Climate Change Didn't Cause Disappearance Of Vikings From Greenland, Study Says

The Viking colonization of Greenland in the 10th century and their mysterious abandonment of that colony 400 years later may have had nothing to do with climate change as has been believed, a new study argues.

Many scientists have suggested a "Medieval Warm Period" from the 10th to the 12th centuries allowed Viking ships to travel from Iceland across ice-free seas to Greenland to create settlements there - settlements that were then abandoned by the mid-1400s when the climate got colder in the "Little Ice Age" lasting from around 1300 up to 1850, the theory says.

However, a new study suggests the so-called Medieval Warm Period wasn't all that warm in southern Greenland, researchers report in the journal Science Advances.
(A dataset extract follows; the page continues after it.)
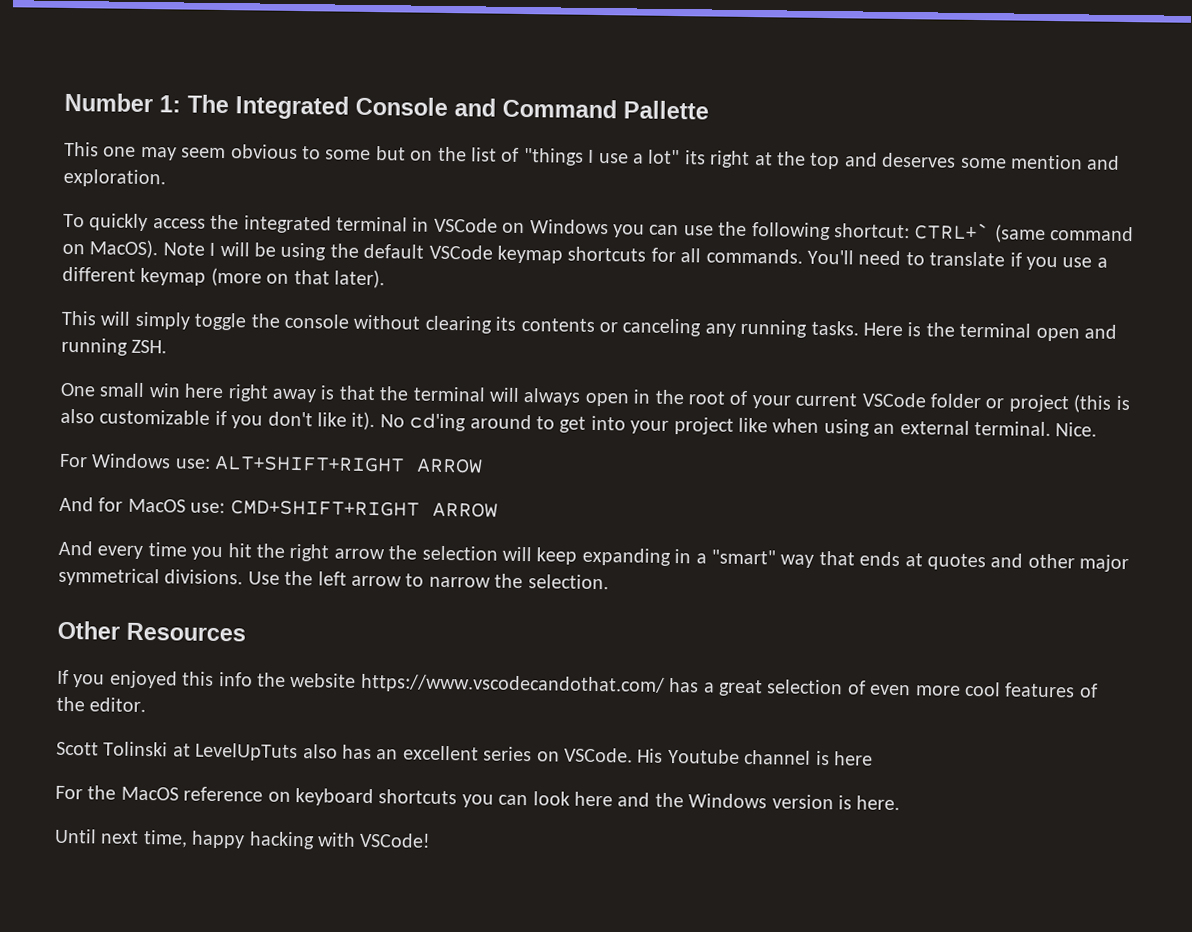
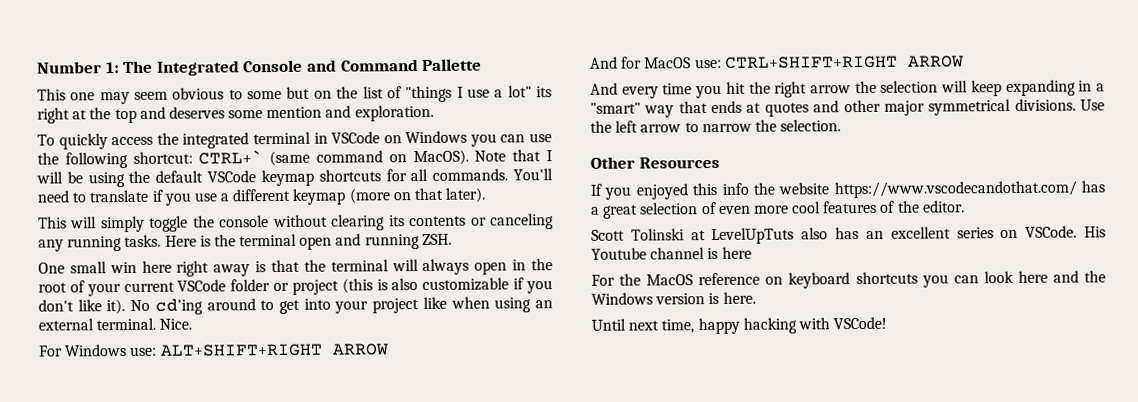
(205, 249) none -> [512,149,542,162] that
[229,500,420,517] CMD+SHIFT+RIGHT -> [724,55,898,69] CTRL+SHIFT+RIGHT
A geological analysis of rocks deposited by retreating glaciers all but rules out variation in local Greenland climate as a reason for Norse settlements there being abandoned, they report.

"We have found no reason to believe that it was any more warmer at the start of the colonization than at the end," says Columbia University glacial geologist Nicolas Young. "It looks like the climate was by and large pretty stable."

It is likely other factors played a part in leaving Greenland, he suggests.

The Norse settlements in Greenland date to around 985 when ships led by Erik the Red voyaged from Iceland to southwestern Greenland.

At the height of the Viking settlements there, between 3,000 and 5,000 people lived in Greenland, but between 1360 and 1460 the settlements disappeared, leaving only ruins - and a mystery.

Many scientists have long suggested climate variation between the time they arrived and when they left as a factor.

However, the geological analysis shows that during the time of the beginning of the Viking presence in Greenland the extent of glaciers there was about the same as during the subsequent Little Ice Age.

While there definitely was a Medieval Warm Period, there is increasing evidence showing it was for the most part limited to continental Europe, Young explains.

"It's becoming clearer that the Medieval Warm Period was patchy, not global," he says. "The concept is Eurocentric [because] that's where the best known observations were made. Elsewhere, the climate might not have been the same."

The study suggests that the warm period never reached Greenland, study researchers from Columbia and the University of Buffalo say.

"Our study suggests that when the Greenland Norse arrived, it was at least as cold as when they left some 400 years later," Young argues. "If the Vikings travelled to Greenland when it was cool, it's a stretch to say deteriorating climate drove them out."